Biographie Lisa Stansfield

Lisa Jane Stansfield Né(e) le 11 avril 1966 (50 ans)

Sa biographie

Du succès de « All around the world » à « All woman »

Lisa Stansfield grandit à Heywood où elle fréquente la Redbrook School. Portée par la carrière de chanteuse, elle fait sa première apparition à l'écran en 1982 à travers un concours de la Granada TV qu'elle remporte en interprétant le titre « The things that dreams are made of ».

L'année d'après, la jeune fille figure dans la série jeunesse « The krankies klub » en compagnie du groupe de pop rock Rocky Sharpe and The Replays et l'acteur Jimmy Cricket.

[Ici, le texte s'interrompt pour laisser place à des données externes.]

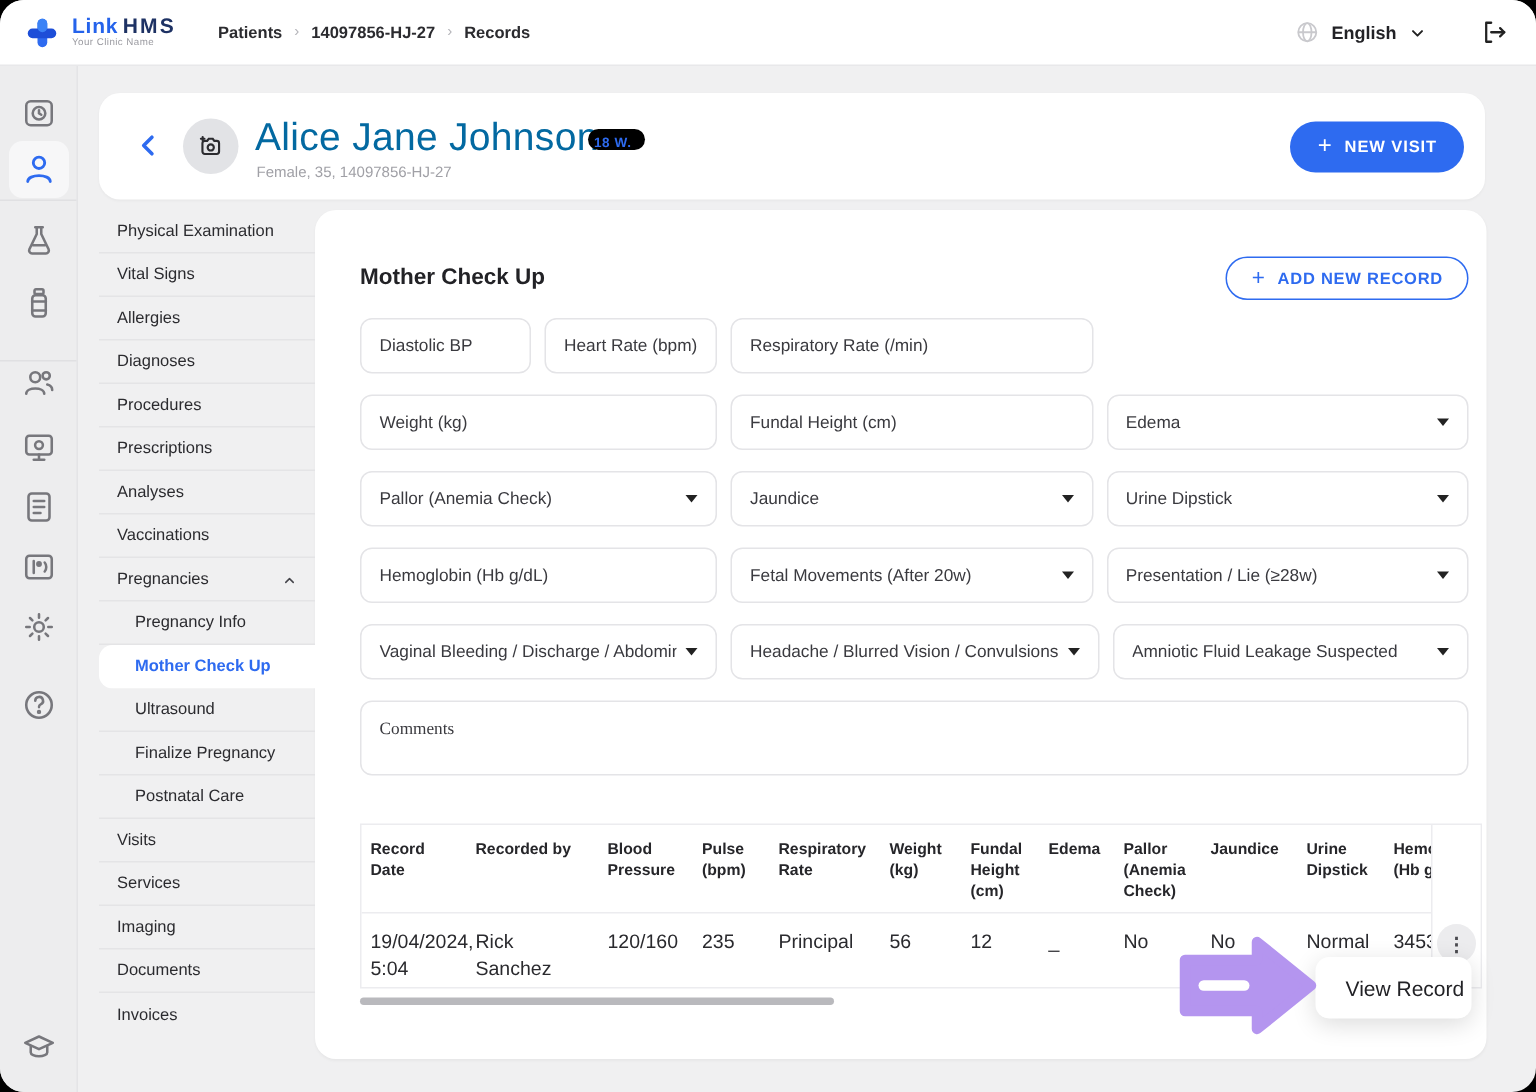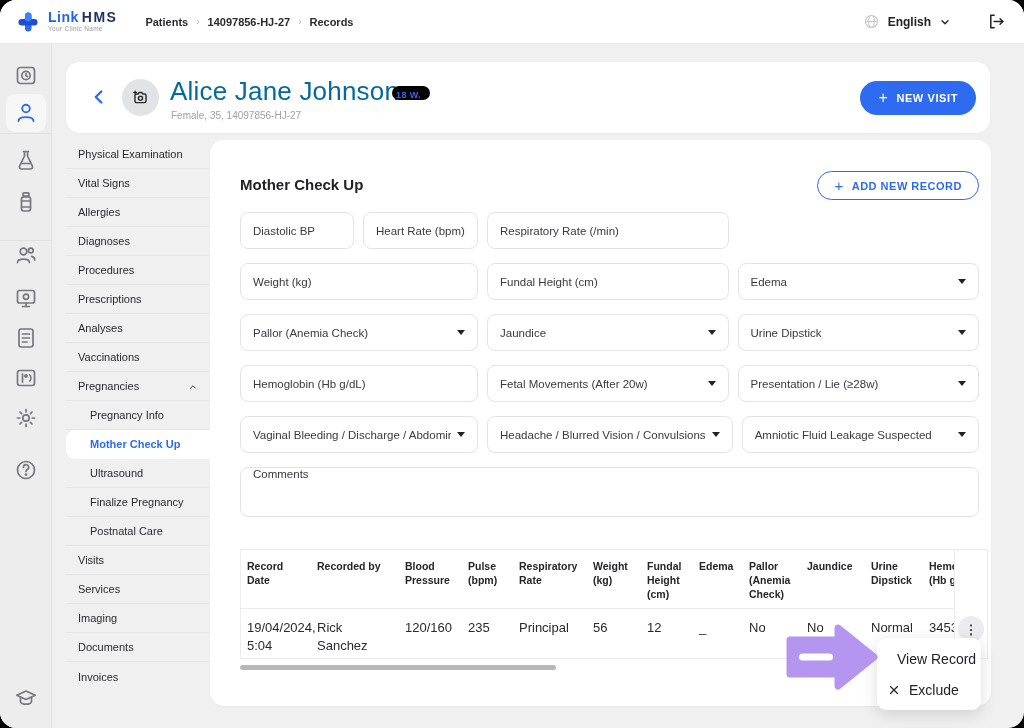"Comments" .comments { font-family: none -> Liberation Serif, serif; padding-top: none -> 12px }
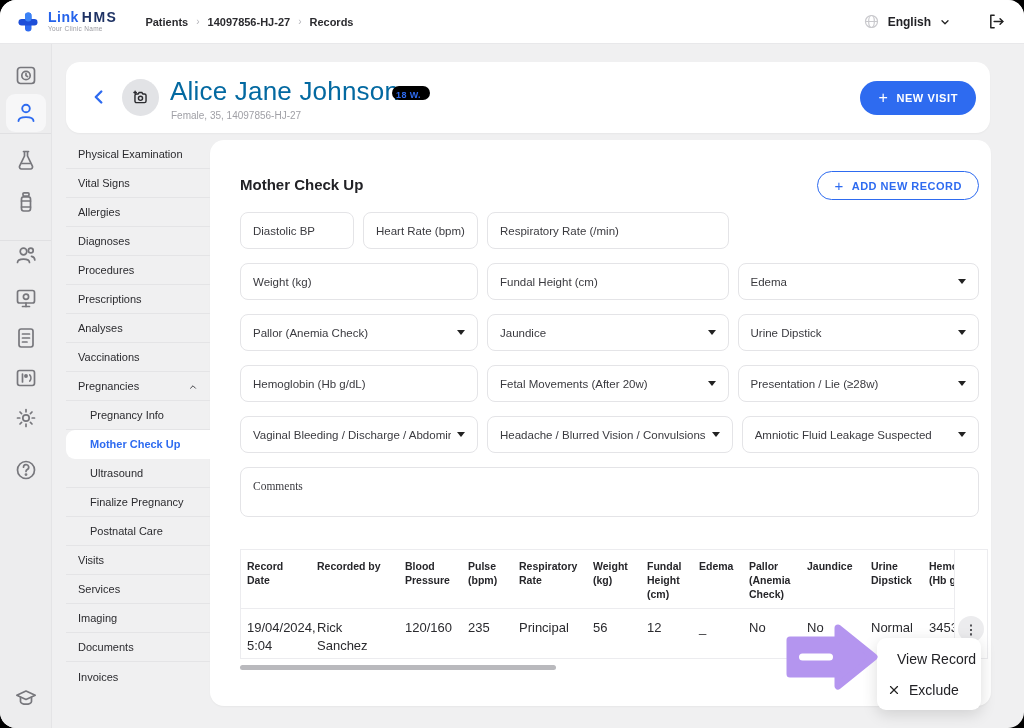"Exclude" div.ctx-item { html: <div> <svg> <line></line> <line></line> </svg> <span>Exclude</span> </div> -> none }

Plus tard, après quelques essais discographiques, elle acquiert la grande célébrité en 1989 avec son single « All around the world ».

A la tête du classement britannique, le morceau arrive au sommet du US Billboard R'n'B chart et dans le Top 3 du US Billboard Hot 100. Ce succès international sera confirmé par l'exploit de son premier opus de platine « Affection » porté par des tubes comme « This is the right time » et « You can't deny it » également numéro 1 du classement R'n'B.

En 1990, la chanteuse participe à la compilation « Red hot + Blue » avec son brillant morceau « Down in the depths ». Deux ans plus tard, elle remporte un BRIT Award dans la catégorie Meilleure artiste solo.

Entre temps, son deuxième album « Real love » est couronné d'un disque d'or grâce notamment au succès de sa pièce « All woman » sacrée numéro 1 du US Billboard R'n'B chart.


« Lisa Stansfield », le gros carton dance

Lisa Stansfield poursuit avec d'autres réalisations discographiques tout au long des années 1990. En 1993, elle arrive à classer trois singles de son opus « So natural » dans le Top 40 du chart européen à savoir le titre éponyme, le chaleureux « Little bit of heaven » et le retentissant « In all the right places ».

Malgré la baisse de sa popularité en Amérique du Nord, la chanteuse continue à faire un carton sur le sol européen. En 1997, la star enchaîne avec un quatrième recueil simplement intitulé « Lisa Stansfield ».

Accueilli chaleureusement par le public du Vieux Continent, cet opus contient deux singles du Top 10, « People hold on » et « The real thing ». Il inclut également un titre du Top 40 qui n'est autre que la reprise du tube de Barry White « Never never gonna give you up ».

Après sa publication en Amerique du Nord, « Lisa Stansfield » fait un énorme carton dans les dance clubs. Dans la foulée, « People hold on » grimpe au sommet du Hot Dance Club Play chart, « Never never gonna give you up » atterrit dans le Hot 100 et dans le Top 40 du classement R'n'B.

Résultat, l'opus est sacré numéro 55 du Billboard 200 et numéro 30 du Top R'n'B/Hip-Hop Albums. Après ce succès, la star décroche un rôle dans le film « Swing » de 1999 dans lequel elle joue aux côtés de Hugo Speer.


Vers l'aventure d'actrice

La participation au film « Swing » dans lequel elle chante la majeure partie des pièces amène Lisa Stansfield à enregistrer quelques reprises de classiques swing associées à certaines pièces originales écrites dans le même style.

En 2001, la chanteuse publie l'opus « Face up » qui voit l'introduction de nouveaux styles R'n'B. Fusionnant la pop, le disco, le R'n'B, la soul, la dance et la ballade, cet album comporte le morceau « 8-3-1 », le titre « Let's just call it love » et la ballade « How could you ».

Cette dernière chanson a été arrangée par le musicien Ian Devaney, le mari de Lisa Stansfield. Deux ans après la sortie de « Face up », une compilation des meilleurs tubes de la vedette intitulée « Biography » est dans les bacs. Succès commercial au Royaume-Uni et dans toute l Europe , ce recueil marque la fin de la collaboration de Lisa Stansfield avec le label Arista/BMG.

Par la suite, la chanteuse signe avec le label ZTT et réalise l'album pop « The moment » en 2004. Produit par Trevor Horn, l'opus est composé de morceaux non moins remarquables comme « Treat me like a woman » et « If I hadn't got you ».

Après ces réalisations, la vedette commence à se tourner vers la carrière d'actrice. Elle monte sur les planches avec la fameuse pièce « The vagina monologues ». Puis en 2006, elle participe à la série « Goldplated » avant d'enchaîner avec un épisode de « Marple ».

En 2007, elle figure sur le casting de « The edge of love ».